3

My grade-5 daughter asked help for her home work. In a 10x10 matrix, find 9 country name. I think computer can do better job on this after trying half hour without all the answers. Here is what I did. But it only find 7 countries. The eighth one is England, which is named different in the country list. Where is the last one? Also this script is very inefficient since it searches the country list multiple times with duplicate elements. I found this boggle solver post, which is handling more sophisticate case. It mentioned "trie" data structure can solve this kind of problem efficiently. Can anyone elaborate the details? Thanks in advance,

#!/usr/bin/env python
import numpy as np
import re
import os

B = [['k','l','m','a','l','t','a','l','b','s'],
     ['i','e','n','y','e','j','i','i','y','r'],
     ['o','r','o','h','w','d','r','z','u','i'],
     ['c','o','r','v','m','z','t','a','i','l'],
     ['i','p','w','b','j','q','s','r','d','a'],
     ['x','a','a','d','n','c','u','b','f','n'],
     ['e','g','y','e','h','i','a','h','w','k'],
     ['m','n','g','a','k','g','f','d','s','a'],
     ['g','i','d','n','a','l','g','n','e','y'],
     ['b','s','t','r','f','g','s','a','i','u']]
Matrix=np.matrix(B)
Shape=Matrix.shape
row = Shape[0]-1
col = Shape[1]-1
wordlist = []
DIRECTIONS = [ (-1,-1), (0,-1), (1,-1),(-1,0),(1,0),(-1,1),(0,1),(1,1)]

def expand(i,j,xd,yd):
#every time expand to one direction based on passed in variable
    if ( i+xd >= 0 and i+xd <= row and j+yd >= 0 and j+yd <= col ):
        wordlist.append(wordlist[-1] + Matrix[i+xd,j+yd])
        expand(i+xd,j+yd,xd,yd)

print 'matrix is {} x{:2}'.format(Shape[0],Shape[1])
for i in range(Shape[0]):
    for j in range(Shape[1]):
        for xd,yd in DIRECTIONS:
#before extend to each direction, should set last element as current position letter
# country name is from http://www.countries-list.info/Download-List
            wordlist.append(Matrix[i,j])
            expand(i,j,xd,yd)

for word in wordlist:
# tried to regex to search file, but it is slow comparing to system grep command
        if len(word) > 1 and  ( not os.system("grep -iw " + word + " /home/cmaaek/Downloads/list.txt > /dev/null")):
            print(word)
roadtest ma
  • 103
  • 7

2 Answers2

1

A trie (pronounced "try") is a data structure that looks like this:

Figure 1. Diagram of a Trie

Each path in a trie corresponds to a distinct word.
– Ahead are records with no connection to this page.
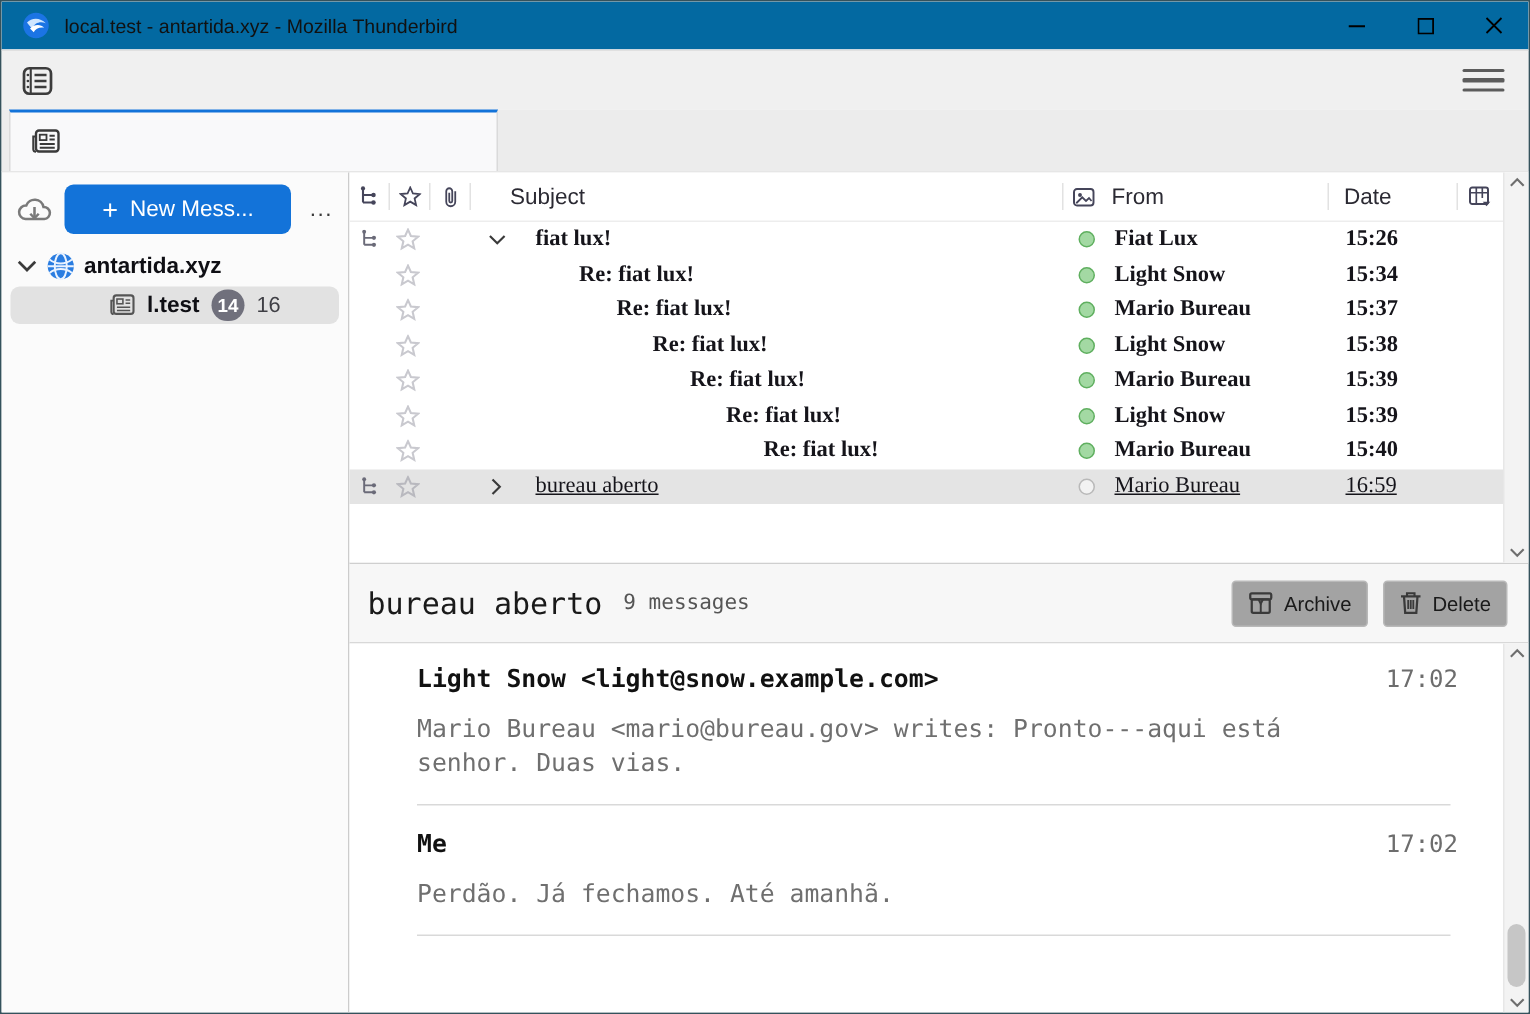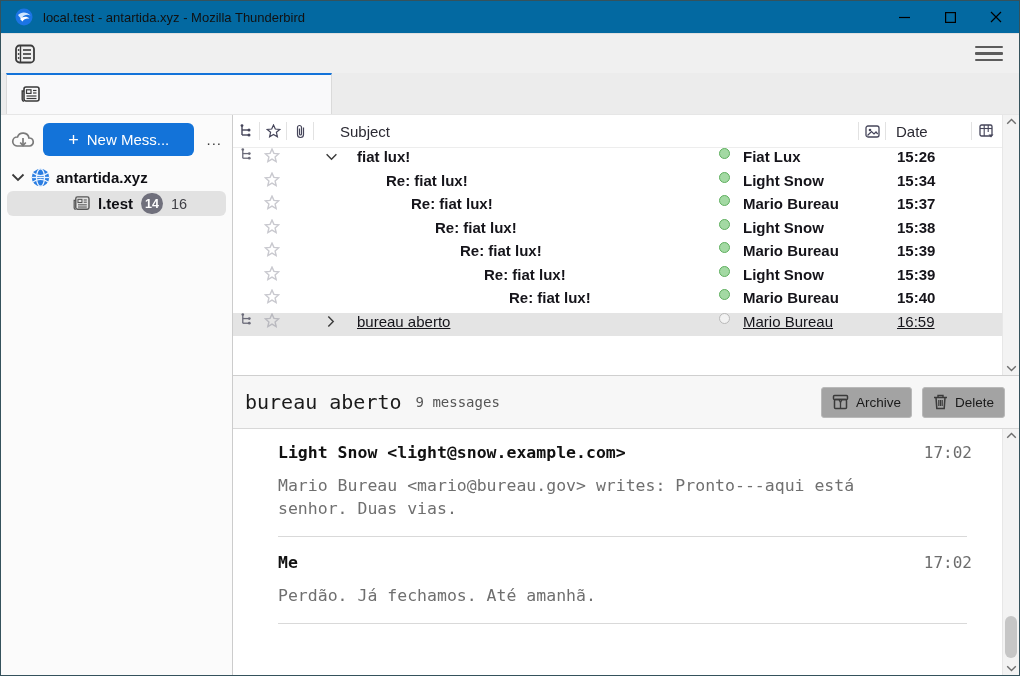--- a/index.html
+++ b/index.html
@@ -52,21 +52,21 @@
   .tp-header { display:flex; align-items:center; height:33px; border-bottom:1px solid #ededed; font-size:15px; color:#2b2a33; }
   .hc { display:flex; align-items:center; height:100%; }
   .hc-icon { width:26px; justify-content:center; }
   .hc-sep { width:1px; height:18px; background:#e2e2e2; }
   .hc-subject { flex:1; padding-left:26px; }
   .hc-dot { width:26px; justify-content:center; }
   .hc-from { width:150px; padding-left:6px; }
   .hc-date { width:85px; padding-left:10px; }
   .hc-picker { width:30px; justify-content:center; }
 
-  .trow { display:flex; align-items:flex-start; height:23.5px; font-size:15px; color:#15141a; }
+  .trow { display:flex; align-items:center; height:23.5px; font-size:15px; color:#15141a;font-family:Liberation Serif, serif; }
   .trow.unread .subj, .trow.unread .from, .trow.unread .date { font-weight:bold; }
   .trow.selected { background:#e4e4e4; }
   .trow.selected .subj, .trow.selected .from, .trow.selected .date { text-decoration:underline; }
   .c-thread { width:26px; display:flex; justify-content:center; }
   .c-star { width:26px; display:flex; justify-content:center; }
   .c-clip { width:26px; }
   .c-subj { flex:1; display:flex; align-items:center; min-width:0; }
   .ind { flex:0 0 auto; }
   .twisty { width:24px; display:flex; justify-content:center; margin-right:14px; }
   .c-dot { width:26px; display:flex; justify-content:center; }
@@ -241,20 +241,21 @@
             <div class="hc-sep"></div>
             <div class="hc hc-subject">Subject</div>
             <div class="hc-sep"></div>
             <div class="hc hc-dot">
               <svg width="15" height="13" viewBox="0 0 15 13">
                 <rect x="1" y="1" width="13" height="11" rx="2" fill="none" stroke="#45455a" stroke-width="1.3"></rect>
                 <circle cx="5" cy="5" r="1.3" fill="#45455a"></circle>
                 <path d="M2.5 10.5 L6.5 6.5 L9 9 L11 7 L12.7 9" fill="none" stroke="#45455a" stroke-width="1.2"></path>
               </svg>
             </div>
+            <div class="hc hc-from">From</div>
             <div class="hc-sep"></div>
             <div class="hc hc-date">Date</div>
             <div class="hc-sep"></div>
             <div class="hc hc-picker">
               <svg width="16" height="15" viewBox="0 0 16 15">
                 <rect x="1" y="1" width="12" height="11" rx="1.5" fill="none" stroke="#45455a" stroke-width="1.3"></rect>
                 <line x1="5.2" y1="1" x2="5.2" y2="12" stroke="#45455a" stroke-width="1.1"></line>
                 <line x1="9.2" y1="1" x2="9.2" y2="8" stroke="#45455a" stroke-width="1.1"></line>
                 <line x1="1" y1="4.5" x2="13" y2="4.5" stroke="#45455a" stroke-width="1.1"></line>
                 <path d="M9.5 10.5 L12 13.5 L14.5 10.5 Z" fill="#45455a"></path>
In the trie above, observe that you can trace along any path to form a valid word. This is constructed by having two nodes share a parent node if they share a letter at a specific position. So, for "NEWS" and "NOT", the characters in the first position of each word are the same - this is why they share the node "N" in the diagram. However, the second characters of each word are "E" and "O" respectively, which are not the same, so they branch off into separate paths. Each node also has an indicator which tells you if it corresponds to the end of a word (this is not shown in the diagram).
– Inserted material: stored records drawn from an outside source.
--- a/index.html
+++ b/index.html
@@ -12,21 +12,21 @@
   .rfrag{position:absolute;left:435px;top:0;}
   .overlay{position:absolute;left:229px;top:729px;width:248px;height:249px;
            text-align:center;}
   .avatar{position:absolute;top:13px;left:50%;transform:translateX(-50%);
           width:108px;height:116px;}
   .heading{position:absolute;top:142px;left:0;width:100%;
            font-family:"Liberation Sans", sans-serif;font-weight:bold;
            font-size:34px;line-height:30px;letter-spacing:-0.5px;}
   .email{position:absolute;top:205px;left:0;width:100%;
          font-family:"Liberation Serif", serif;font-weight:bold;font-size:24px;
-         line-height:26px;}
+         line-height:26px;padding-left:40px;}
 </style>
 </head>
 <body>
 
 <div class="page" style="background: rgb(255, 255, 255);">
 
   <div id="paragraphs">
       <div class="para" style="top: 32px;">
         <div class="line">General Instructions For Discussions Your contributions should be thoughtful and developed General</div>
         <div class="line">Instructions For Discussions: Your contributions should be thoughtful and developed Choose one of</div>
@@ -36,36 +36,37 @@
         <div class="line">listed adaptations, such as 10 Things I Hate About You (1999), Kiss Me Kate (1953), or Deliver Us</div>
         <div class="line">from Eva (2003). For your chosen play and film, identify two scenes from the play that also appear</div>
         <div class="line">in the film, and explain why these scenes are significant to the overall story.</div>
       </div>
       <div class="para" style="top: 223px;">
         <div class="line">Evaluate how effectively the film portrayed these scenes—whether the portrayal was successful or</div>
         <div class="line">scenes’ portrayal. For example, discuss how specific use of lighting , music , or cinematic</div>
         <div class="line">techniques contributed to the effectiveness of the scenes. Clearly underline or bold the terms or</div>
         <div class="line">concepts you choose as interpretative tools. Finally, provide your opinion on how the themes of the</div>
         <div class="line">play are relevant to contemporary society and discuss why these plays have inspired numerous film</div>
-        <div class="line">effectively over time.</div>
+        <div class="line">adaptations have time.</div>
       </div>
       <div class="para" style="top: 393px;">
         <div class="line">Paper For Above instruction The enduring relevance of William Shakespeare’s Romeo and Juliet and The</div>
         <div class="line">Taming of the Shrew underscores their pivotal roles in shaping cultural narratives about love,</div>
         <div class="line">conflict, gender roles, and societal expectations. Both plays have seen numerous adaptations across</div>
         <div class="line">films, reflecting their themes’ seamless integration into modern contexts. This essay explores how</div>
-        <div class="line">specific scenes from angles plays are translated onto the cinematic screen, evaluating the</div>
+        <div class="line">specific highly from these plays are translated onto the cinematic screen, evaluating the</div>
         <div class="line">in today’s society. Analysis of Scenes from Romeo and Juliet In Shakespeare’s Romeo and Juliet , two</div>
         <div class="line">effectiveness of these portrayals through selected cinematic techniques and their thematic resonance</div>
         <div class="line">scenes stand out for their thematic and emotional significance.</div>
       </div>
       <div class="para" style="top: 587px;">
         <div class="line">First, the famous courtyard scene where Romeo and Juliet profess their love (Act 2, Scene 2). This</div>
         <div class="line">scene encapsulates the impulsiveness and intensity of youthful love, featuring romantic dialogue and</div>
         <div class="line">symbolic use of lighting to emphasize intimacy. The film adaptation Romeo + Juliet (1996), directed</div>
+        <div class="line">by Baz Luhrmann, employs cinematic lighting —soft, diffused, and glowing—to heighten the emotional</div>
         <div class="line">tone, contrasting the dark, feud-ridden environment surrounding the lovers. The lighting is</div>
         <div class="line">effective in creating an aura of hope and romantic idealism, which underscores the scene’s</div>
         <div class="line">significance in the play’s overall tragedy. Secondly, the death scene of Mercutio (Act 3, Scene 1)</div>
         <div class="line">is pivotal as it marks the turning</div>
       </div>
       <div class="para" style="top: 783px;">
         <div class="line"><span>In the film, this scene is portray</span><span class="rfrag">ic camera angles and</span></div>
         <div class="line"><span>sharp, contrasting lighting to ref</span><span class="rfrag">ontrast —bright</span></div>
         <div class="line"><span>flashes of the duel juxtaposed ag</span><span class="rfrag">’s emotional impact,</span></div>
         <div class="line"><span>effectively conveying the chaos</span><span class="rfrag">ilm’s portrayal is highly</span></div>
The reason this is efficient is because it is a very compact/efficient way to represent a dictionary. It also allows us to quickly determine if a query word is in our dictionary, since we will only need to go down exactly one path every time to determine if a word is in our dictionary.

You can build a trie from the list of country names, then, you can query the board for country names using the trie. For example, if you were looking for "Video" in the trie diagram that I gave above, then you would return False because none of the starting nodes (A, D, N, Z) match the first character V. If the first character matches, then you check if any of the child nodes match the next character, and so on. This allows you to quickly eliminate options when you are searching from some starting character in your crossword board.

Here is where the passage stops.